SCROLL TO CONTINUE WITH CONTENT


Dari data uang beredar BI Januari 2018 suku bunga kredit rata-rata di perbankan nasional tercatat 11,32% lebih tinggi 2 basis poin (bps) dibanding periode bulan sebelumnya 11,3%.

Dia menjelaskan untuk mendorong penurunan bunga kredit maka BI akan berkoordinasi dengan Otoritas Jasa Keuangan (OJK) untuk membedah spread atau jarak antara bunga tersebut. Hal ini dilakukan agar bunga kredit bisa menjadi single digit.

"Untuk menurunkan bunga kredit memang harus dilakukan koordinasi secara cepat," ujarnya.

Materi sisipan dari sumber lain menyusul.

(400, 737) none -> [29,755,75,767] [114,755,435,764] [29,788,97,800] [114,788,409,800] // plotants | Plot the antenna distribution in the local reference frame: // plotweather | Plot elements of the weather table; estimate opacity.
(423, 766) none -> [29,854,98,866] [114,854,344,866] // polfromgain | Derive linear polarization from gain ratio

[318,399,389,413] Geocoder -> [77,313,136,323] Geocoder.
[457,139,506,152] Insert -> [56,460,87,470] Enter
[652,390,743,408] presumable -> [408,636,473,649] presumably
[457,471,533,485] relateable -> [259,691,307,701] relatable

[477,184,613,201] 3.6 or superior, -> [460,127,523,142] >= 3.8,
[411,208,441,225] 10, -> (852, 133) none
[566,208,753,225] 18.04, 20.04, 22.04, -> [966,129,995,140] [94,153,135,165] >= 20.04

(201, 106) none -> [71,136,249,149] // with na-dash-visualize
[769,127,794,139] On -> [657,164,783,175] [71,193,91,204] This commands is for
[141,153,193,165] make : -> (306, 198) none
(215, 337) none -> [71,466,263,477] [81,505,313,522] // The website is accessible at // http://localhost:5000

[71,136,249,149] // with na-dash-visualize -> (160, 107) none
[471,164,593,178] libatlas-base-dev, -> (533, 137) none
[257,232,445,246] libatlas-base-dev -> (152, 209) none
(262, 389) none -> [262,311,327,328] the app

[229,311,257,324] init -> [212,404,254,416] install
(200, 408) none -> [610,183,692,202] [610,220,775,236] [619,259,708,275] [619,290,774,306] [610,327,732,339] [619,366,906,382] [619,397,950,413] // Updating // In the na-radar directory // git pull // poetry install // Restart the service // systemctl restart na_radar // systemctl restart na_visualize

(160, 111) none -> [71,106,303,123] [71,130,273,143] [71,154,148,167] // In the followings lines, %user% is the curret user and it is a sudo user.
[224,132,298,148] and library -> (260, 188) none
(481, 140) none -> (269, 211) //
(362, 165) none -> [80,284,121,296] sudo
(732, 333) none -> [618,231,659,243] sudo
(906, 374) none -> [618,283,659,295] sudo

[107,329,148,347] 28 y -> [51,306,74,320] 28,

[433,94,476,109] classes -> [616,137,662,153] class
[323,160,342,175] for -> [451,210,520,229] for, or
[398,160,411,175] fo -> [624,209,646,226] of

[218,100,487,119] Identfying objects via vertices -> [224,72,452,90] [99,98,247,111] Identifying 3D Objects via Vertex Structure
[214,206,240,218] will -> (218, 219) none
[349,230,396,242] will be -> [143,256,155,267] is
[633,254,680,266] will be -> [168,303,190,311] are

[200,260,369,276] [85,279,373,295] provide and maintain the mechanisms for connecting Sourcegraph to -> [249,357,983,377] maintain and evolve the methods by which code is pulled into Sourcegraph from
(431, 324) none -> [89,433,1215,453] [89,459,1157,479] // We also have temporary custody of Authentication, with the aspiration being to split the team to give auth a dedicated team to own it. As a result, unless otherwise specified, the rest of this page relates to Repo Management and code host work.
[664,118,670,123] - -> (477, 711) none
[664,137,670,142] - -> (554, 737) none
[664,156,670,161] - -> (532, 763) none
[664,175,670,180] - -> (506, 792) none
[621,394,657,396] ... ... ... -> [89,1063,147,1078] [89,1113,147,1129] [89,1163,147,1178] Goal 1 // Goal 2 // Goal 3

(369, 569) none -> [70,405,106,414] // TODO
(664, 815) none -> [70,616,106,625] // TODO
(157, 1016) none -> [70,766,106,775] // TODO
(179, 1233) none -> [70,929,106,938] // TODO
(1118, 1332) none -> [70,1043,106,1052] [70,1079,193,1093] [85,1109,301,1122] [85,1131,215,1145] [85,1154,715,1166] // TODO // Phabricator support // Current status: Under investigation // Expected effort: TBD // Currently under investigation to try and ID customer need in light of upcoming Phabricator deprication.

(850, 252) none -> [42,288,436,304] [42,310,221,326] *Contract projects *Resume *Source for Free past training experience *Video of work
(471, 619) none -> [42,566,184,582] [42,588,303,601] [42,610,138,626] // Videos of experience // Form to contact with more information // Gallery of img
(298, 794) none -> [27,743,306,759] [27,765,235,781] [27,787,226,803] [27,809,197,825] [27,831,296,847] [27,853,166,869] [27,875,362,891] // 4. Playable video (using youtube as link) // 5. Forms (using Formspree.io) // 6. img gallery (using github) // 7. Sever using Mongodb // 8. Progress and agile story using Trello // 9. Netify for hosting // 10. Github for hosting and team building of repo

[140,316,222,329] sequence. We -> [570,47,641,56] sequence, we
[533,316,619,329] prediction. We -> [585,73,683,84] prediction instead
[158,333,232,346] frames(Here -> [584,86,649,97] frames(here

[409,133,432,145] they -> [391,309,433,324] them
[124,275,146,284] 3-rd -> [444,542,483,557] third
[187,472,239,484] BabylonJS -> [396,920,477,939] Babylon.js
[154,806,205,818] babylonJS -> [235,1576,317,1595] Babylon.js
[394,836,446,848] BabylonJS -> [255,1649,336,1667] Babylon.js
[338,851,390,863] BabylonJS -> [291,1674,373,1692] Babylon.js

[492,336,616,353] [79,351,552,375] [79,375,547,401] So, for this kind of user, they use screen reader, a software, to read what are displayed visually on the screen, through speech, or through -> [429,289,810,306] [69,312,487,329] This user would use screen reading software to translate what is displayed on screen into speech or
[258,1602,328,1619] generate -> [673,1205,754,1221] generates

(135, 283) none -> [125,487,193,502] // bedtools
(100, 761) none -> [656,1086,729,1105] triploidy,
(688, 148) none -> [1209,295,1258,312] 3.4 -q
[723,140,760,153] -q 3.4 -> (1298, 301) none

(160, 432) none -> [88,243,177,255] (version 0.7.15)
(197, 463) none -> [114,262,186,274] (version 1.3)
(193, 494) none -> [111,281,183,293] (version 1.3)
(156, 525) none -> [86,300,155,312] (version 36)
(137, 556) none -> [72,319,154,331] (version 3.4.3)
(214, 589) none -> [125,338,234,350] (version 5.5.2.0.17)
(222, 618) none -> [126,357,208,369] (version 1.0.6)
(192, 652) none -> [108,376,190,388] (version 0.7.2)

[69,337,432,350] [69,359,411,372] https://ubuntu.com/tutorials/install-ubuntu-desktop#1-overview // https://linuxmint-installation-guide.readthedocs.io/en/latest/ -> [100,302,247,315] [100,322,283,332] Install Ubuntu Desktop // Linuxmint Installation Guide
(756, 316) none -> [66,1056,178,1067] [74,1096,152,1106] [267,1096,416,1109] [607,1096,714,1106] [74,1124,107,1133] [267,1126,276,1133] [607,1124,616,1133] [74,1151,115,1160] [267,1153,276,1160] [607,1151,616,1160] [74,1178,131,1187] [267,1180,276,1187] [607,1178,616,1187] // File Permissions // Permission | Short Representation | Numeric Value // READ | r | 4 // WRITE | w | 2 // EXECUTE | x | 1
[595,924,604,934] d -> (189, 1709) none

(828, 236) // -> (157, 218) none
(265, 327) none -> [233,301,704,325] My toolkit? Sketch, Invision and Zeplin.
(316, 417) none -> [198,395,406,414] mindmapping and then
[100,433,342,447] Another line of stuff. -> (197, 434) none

Selain bunga kredit, Perry juga akan mendorong pembiayaan atau kredit perbankan. Sekedar informasi saat ini pertumbuhan kredit masih berada di kisaran 7,8% sehingga masih perlu dorongan dari bank sentral.


Dia menjelaskan, dorongan ini akan dilakukan agar mendorong permintaan di sektor riil

"Kami juga akan meningkatkan terobosan dan inovasi kebijakan makroprudensial untuk mendorong kredit yang masih seret," jelas dia.

Strategi Perry adalah memperluas pembiayaan perbankan dengan memberikan izin untuk pembelian obligasi korporasi dari perusahaan. Tahun lalu dia menyebutkan pembiayaan korporasi mencapai Rp 313 triliun sedangkan kredit Rp 319 triliun. Ini mencerminkan banyak perusahaan menarik pembiayaan dari pasar modal.

Kemudian BI juga akan mendorong sektor kredit perumahan dengan kebijakan makroprudensial. Dengan bergeraknya sektor properti yang menjadi pemicu ke pertumbuhan ekonomi maka akan turut menggerakkan ekonomi nasional.

Dia mengungkapkan, ekonomi kerakyatan dan usaha mikro kecil dan menengah (UMKM) kewirausahaan perlu ditingkatkan.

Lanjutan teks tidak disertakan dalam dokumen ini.